Using the entries below, copy exactly each line from the line with "set 2003: -100000 -> none" up to and including the line with "17:00: none -> 275", with every picture left out.
====== Records to use
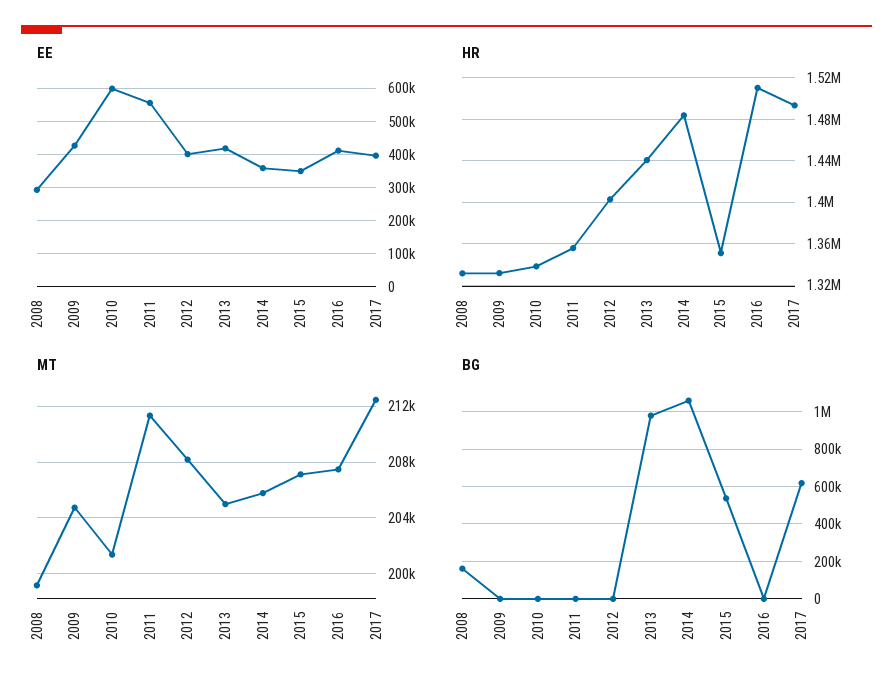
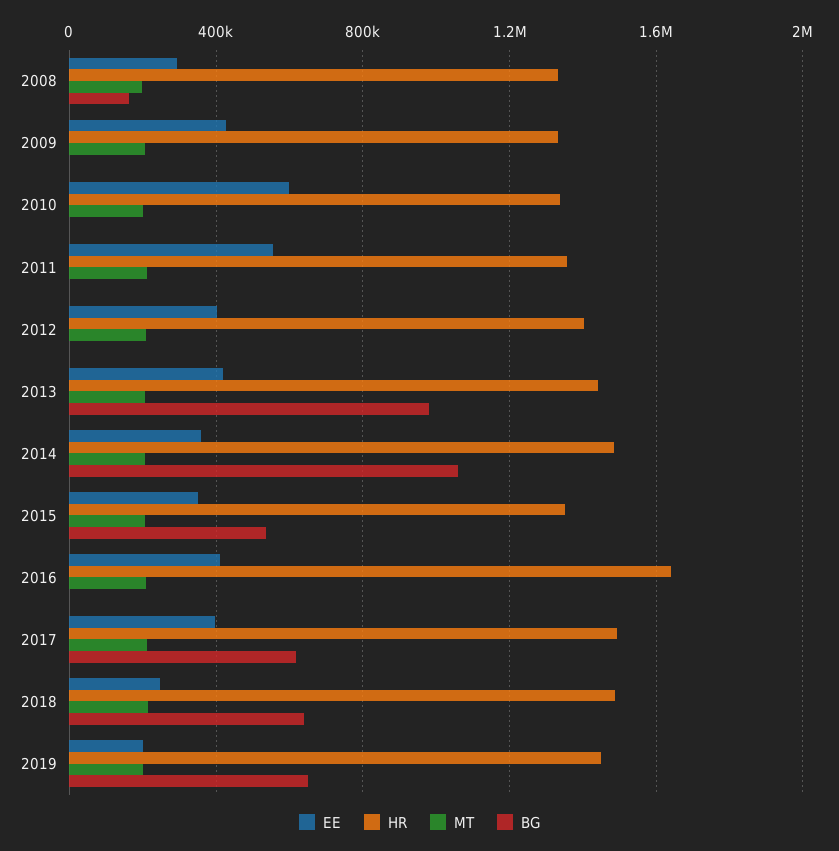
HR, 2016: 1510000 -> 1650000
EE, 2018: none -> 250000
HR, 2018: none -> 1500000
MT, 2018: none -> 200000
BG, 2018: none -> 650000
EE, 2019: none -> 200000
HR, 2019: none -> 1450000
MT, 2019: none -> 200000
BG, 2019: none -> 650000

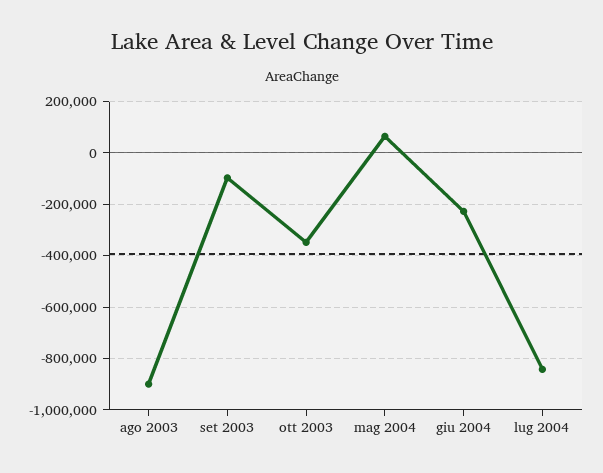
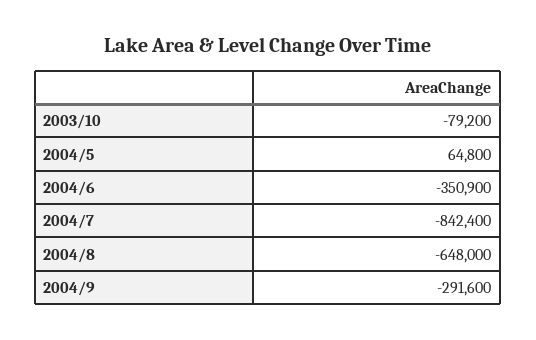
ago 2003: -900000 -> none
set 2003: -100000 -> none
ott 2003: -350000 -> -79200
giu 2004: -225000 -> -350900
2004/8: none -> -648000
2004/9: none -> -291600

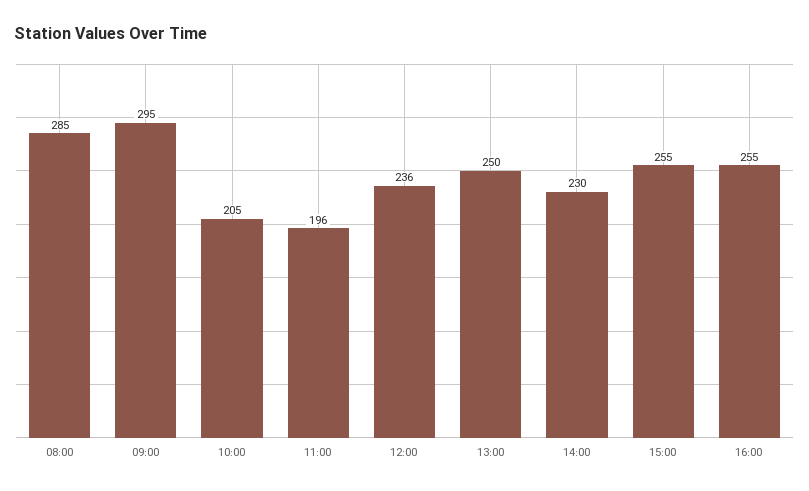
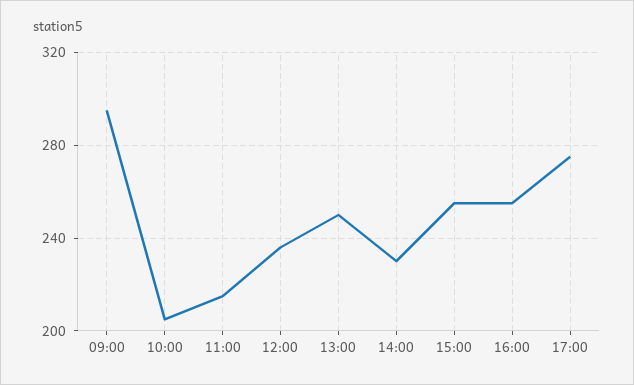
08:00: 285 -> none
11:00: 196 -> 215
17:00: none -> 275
============
====== Records to use
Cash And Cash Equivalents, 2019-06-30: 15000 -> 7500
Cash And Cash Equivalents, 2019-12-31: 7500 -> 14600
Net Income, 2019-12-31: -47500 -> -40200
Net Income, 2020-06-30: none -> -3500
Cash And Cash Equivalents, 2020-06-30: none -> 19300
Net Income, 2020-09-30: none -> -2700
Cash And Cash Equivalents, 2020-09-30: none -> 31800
============
====== Records to use
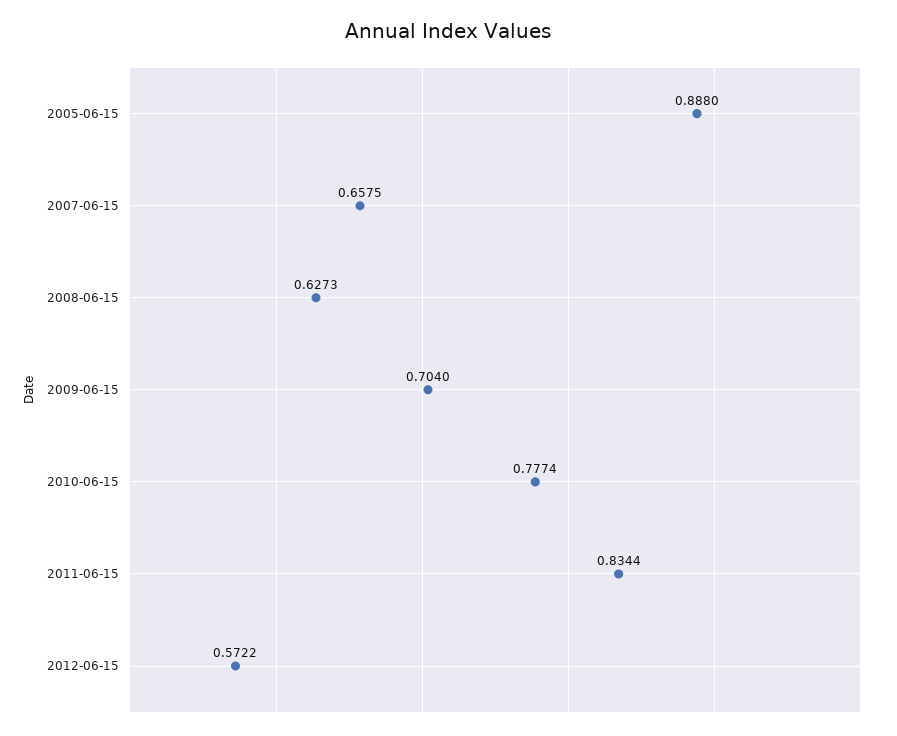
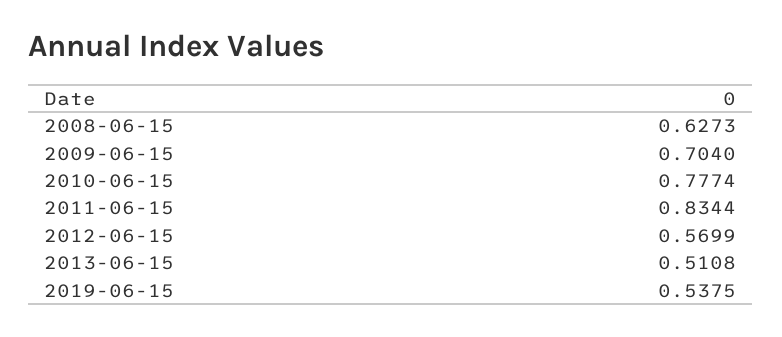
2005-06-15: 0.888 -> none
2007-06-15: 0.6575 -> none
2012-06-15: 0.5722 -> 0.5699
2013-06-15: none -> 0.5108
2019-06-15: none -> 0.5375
============
Task response:
set 2003: -100000 -> none
ott 2003: -350000 -> -79200
giu 2004: -225000 -> -350900
2004/8: none -> -648000
2004/9: none -> -291600

08:00: 285 -> none
11:00: 196 -> 215
17:00: none -> 275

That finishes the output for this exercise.